Figure 3

The boundary cell marker FGF3 shows persistent segmental expression in embryos expressing truncated EphA4. (A-E): Flat-mounted hindbrains from different-staged embryos in situ hybridized with FGF3 probe. (A): 8 ss embryo showing FGF3 expression in r4-r6 and low levels in r2. (B): 16 ss embryo showing expression in r2/r4/r6. (C): 20 ss embryos showing expression in r4/r6. FGF3 expression is also becoming apparent at rhombomere borders. (D): 25 ss embryo showing FGF3 transcripts in r6 and in boundaries. (E): 30 ss embryo showing FGF3 localization to boundary cells. (F-I): Flat-mounted hindbrains from embryos electroporated unilaterally with dnEphA4 (G, I) or control (F, H) constructs at 8 ss, and left to develop for further 30 hrs.

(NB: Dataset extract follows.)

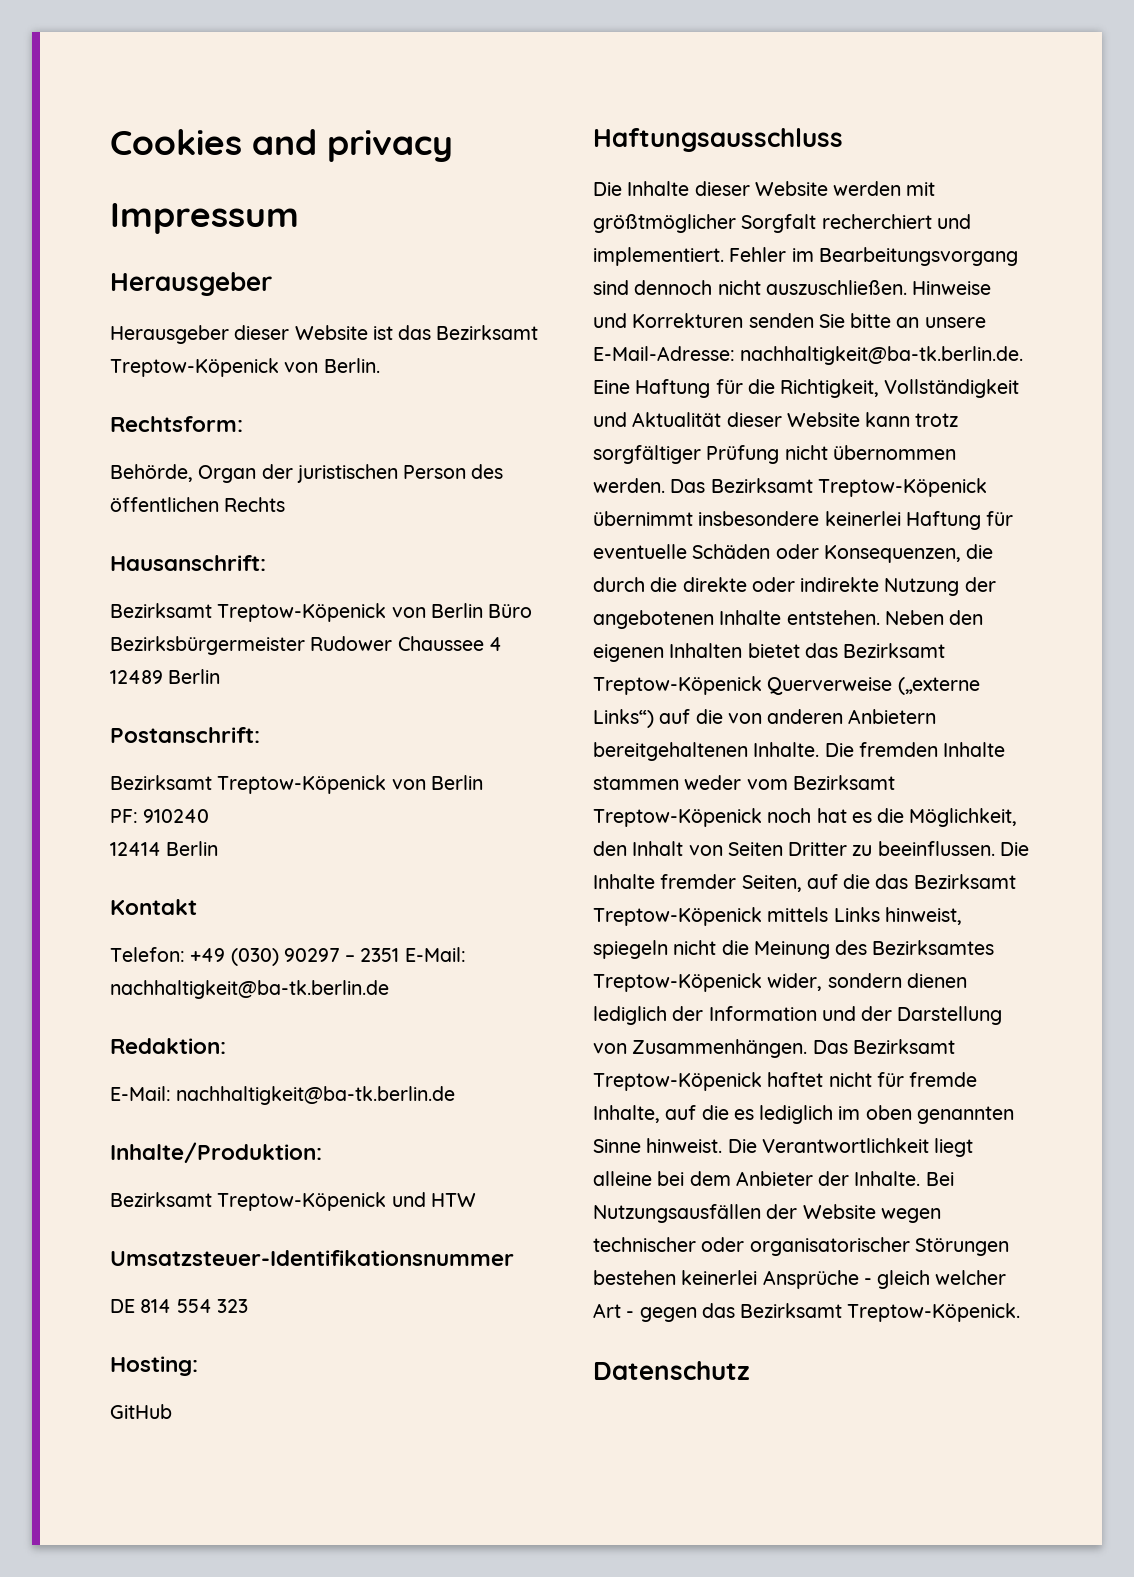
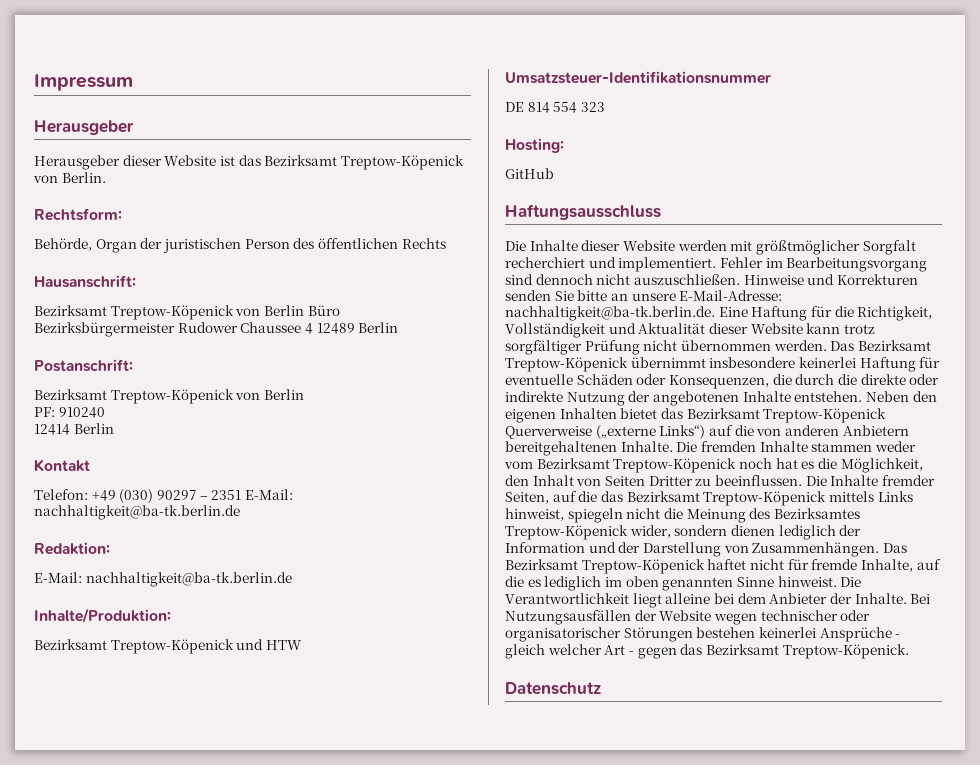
[110,129,453,162] Cookies and privacy // -> (34, 82) none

FGF3 transcripts are restricted to boundaries in control electroporations (F, H), while dnEphA4-embryos show FGF3 within even-numbered rhombomeres (G, I white arrowheads). (J, K): Views of hindbrains electroporated at 22 ss with dnEphA4 (K) or control (J) constructs and left to develop for further 18 hrs. For both, expression of FGF3 is restricted to boundary cells. Embryos in (H-K) were immunostained with anti-GFP antibody followed by Alexa-488 (H, I) or HRP (J, K) secondary antibodies to label electroporated cells. Asterisks mark the electroporated side, anterior is at the top and rhombomere numbers are indicated.